Presque Isle County Advance
- Type: Weekly newspaper
- Owner(s): Richard and Riconda Lamb
- Editor: Peter Jakey
- Founded: 1878
- Headquarters: Rogers City, MI
- Circulation: 3,371 (as of 2022)
- Website: piadvance.com

= Presque Isle County Advance =

Newspaper in Michigan, USA

Presque Isle County Advance is a weekly community newspaper that was founded in 1878 by local pioneer Fredrick Denny Larke. It is the most widely read newspaper in Presque Isle County. It is published by Presque Isle Newspapers, which also publishes the Onaway Outlook. The papers are produced from its offices in Rogers City and Onaway, Michigan and serve Presque Isle County, Michigan in the USA. The Presque Isle County Advance covers local news, sports, business and community events.

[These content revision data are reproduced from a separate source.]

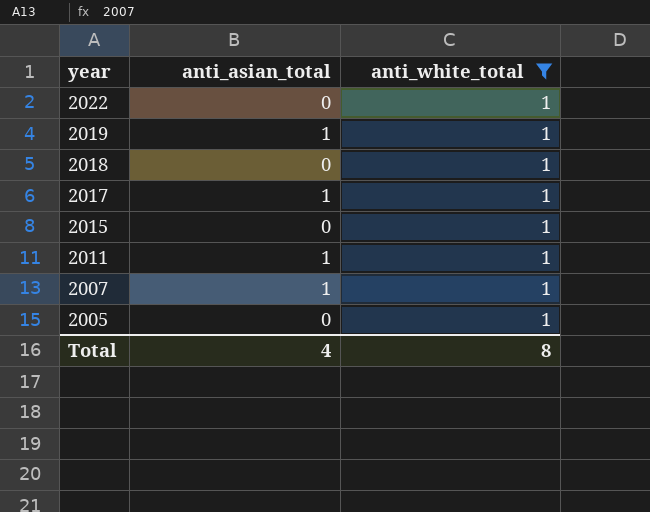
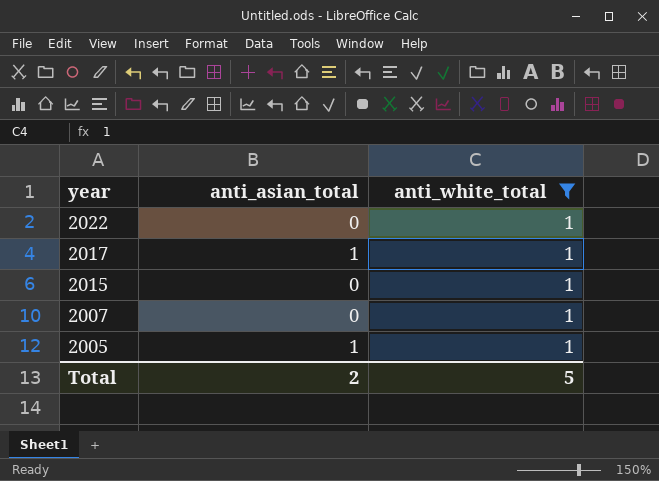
row 2019: 1 | 1 -> none
row 2018: 0 | 1 -> none
row 2011: 1 | 1 -> none
2007 | anti_asian_total: 1 -> 0
2005 | anti_asian_total: 0 -> 1
Total | anti_asian_total: 4 -> 2
Total | anti_white_total: 8 -> 5

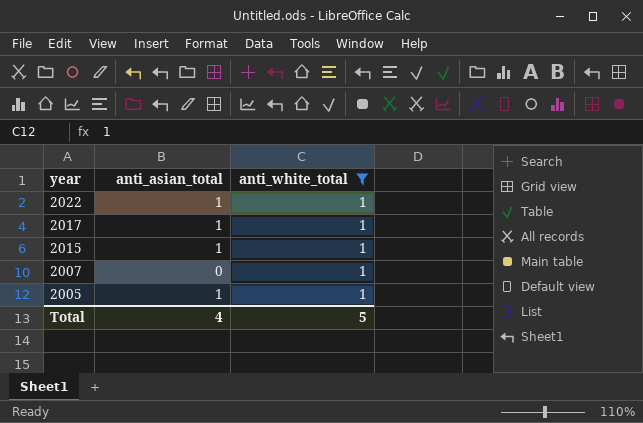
2022 | anti_asian_total: 0 -> 1
2015 | anti_asian_total: 0 -> 1
Total | anti_asian_total: 2 -> 4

Hal Whiteley served as editor from 1912 until 1962 giving way to his son Harry H. Whiteley, who guided the newspaper until he sold it in 1986 to Richard Milliman.

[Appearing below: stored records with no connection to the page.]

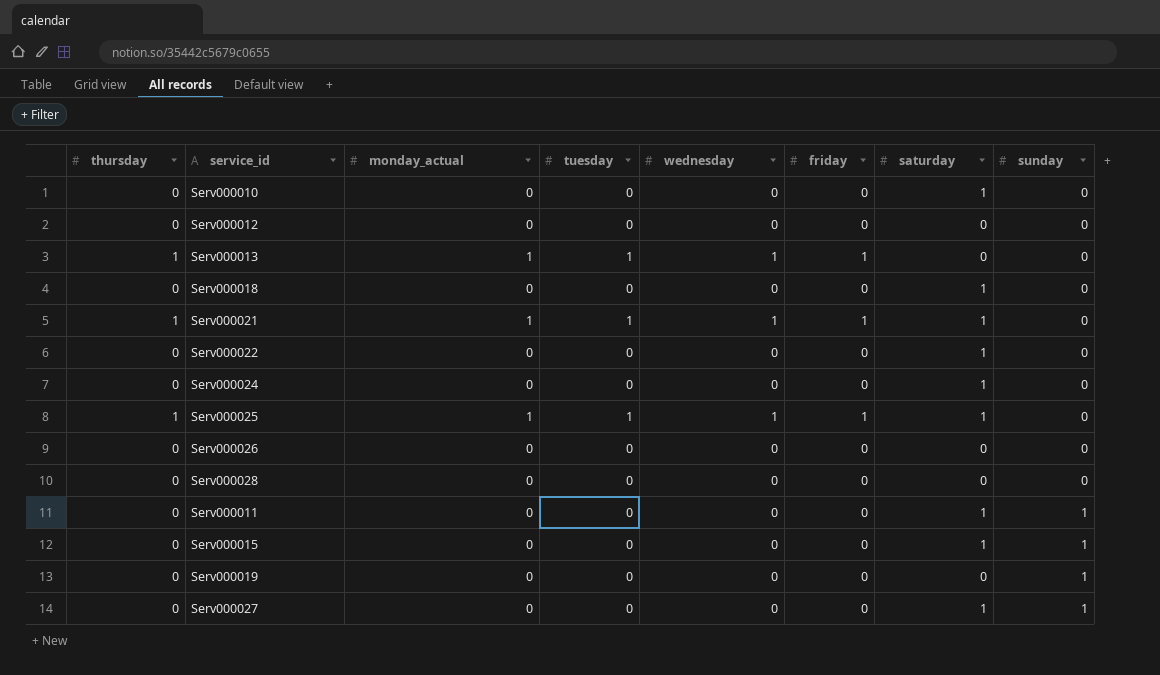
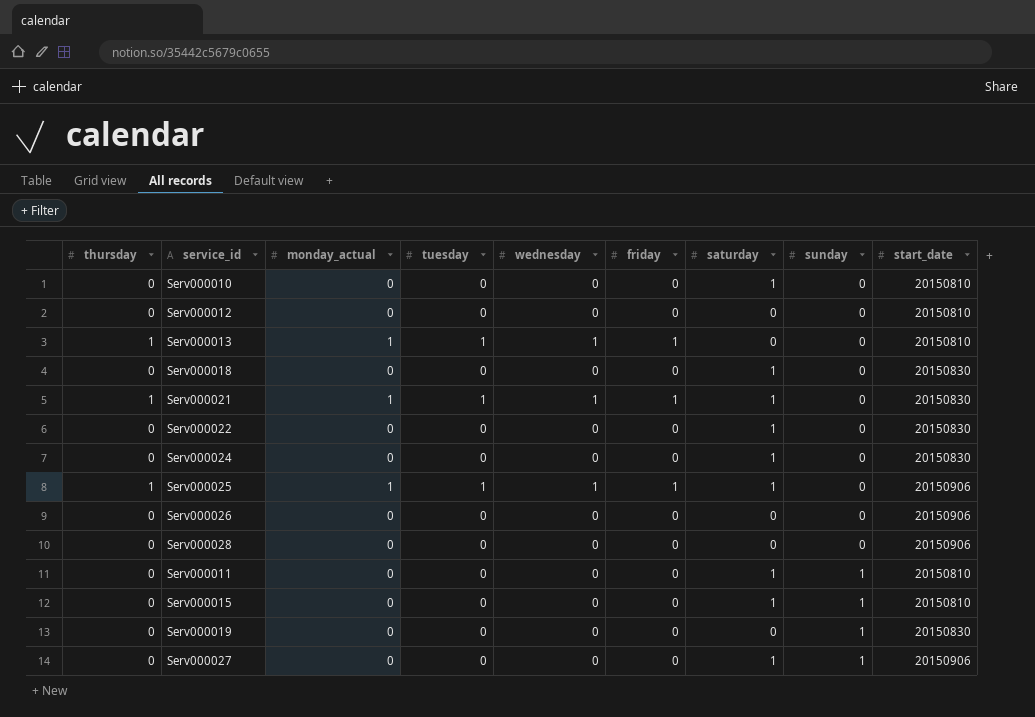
column start_date | position: none -> 9

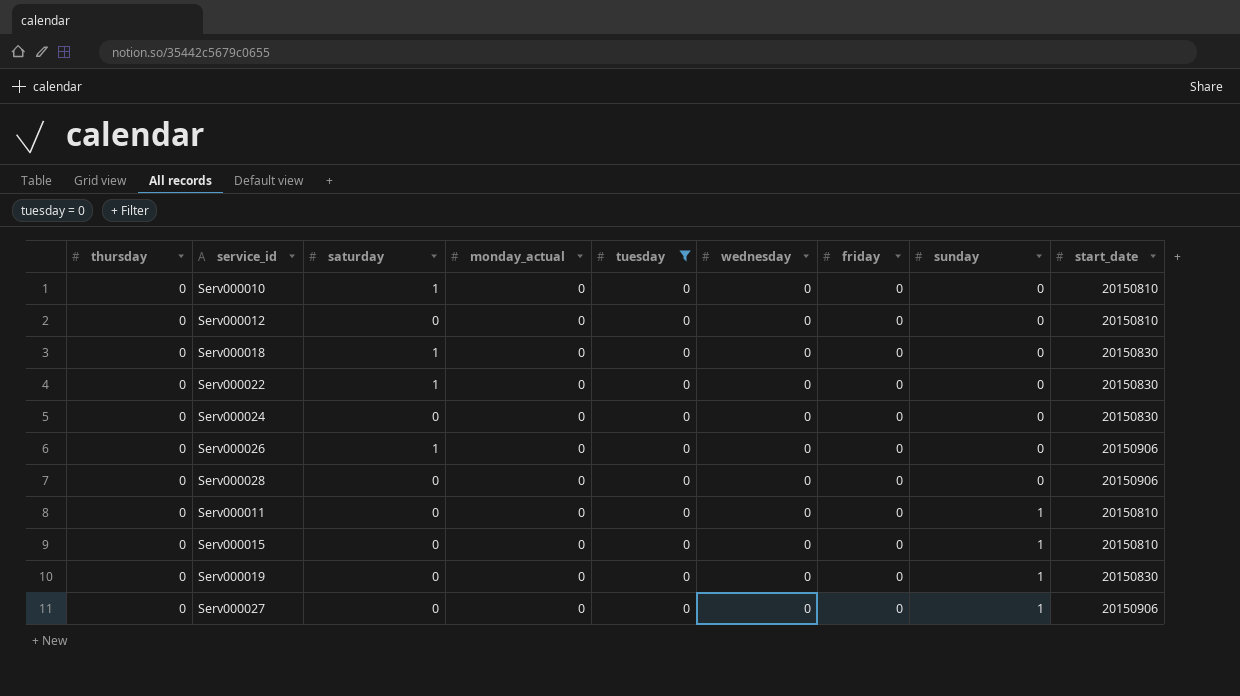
filter: none -> tuesday = 0
column saturday | position: 7 -> 3
Serv000024 | saturday: 1 -> 0
Serv000026 | saturday: 0 -> 1
Serv000011 | saturday: 1 -> 0
Serv000015 | saturday: 1 -> 0
Serv000027 | saturday: 1 -> 0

Presque Isle Newspapers is owned by Richard and Riconda Lamb, who purchased the operation from the Richard Milliman family of Lansing in 1998. Richard had worked as general manager for Mr. Milliman since 1989 when Richard moved back to Rogers City, his hometown.

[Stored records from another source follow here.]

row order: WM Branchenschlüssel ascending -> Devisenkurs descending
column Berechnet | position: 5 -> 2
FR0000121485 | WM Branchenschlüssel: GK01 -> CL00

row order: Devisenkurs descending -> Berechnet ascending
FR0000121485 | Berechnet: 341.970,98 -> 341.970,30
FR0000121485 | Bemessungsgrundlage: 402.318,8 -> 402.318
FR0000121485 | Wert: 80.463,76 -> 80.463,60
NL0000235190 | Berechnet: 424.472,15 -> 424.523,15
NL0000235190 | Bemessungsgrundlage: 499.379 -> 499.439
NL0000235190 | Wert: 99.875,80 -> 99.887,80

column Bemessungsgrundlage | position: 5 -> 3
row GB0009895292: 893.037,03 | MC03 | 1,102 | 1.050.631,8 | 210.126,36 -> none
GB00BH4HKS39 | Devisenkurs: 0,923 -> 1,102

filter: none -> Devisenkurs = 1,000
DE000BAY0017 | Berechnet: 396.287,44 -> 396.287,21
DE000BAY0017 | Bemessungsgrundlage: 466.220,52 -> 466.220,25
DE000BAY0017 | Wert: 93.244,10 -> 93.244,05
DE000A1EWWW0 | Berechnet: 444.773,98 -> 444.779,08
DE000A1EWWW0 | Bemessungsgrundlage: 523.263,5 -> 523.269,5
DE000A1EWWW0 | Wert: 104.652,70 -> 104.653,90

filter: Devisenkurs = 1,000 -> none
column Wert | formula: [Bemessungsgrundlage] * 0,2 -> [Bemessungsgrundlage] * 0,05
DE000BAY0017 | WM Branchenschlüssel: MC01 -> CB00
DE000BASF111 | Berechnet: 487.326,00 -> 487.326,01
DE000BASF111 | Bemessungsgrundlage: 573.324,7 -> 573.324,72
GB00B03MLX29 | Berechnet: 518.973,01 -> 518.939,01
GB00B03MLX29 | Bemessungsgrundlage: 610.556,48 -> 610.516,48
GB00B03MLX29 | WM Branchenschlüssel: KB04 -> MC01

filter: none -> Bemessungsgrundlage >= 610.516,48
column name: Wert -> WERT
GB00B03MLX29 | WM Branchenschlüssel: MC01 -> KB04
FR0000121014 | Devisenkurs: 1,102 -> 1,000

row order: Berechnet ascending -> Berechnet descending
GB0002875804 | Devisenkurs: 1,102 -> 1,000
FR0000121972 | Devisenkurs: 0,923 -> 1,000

Following a February 12, 2006 fire which destroyed its historic building in Rogers City, the newspaper was forced to move to a temporary location for 10 months. Due to the efforts from the staff and a supportive community, the newspaper did not miss an issue: it went to press three days after the fire and continued publishing each week after that. In December 2006 the newspaper moved into its new office at the corner of Third and Erie Streets in Rogers City.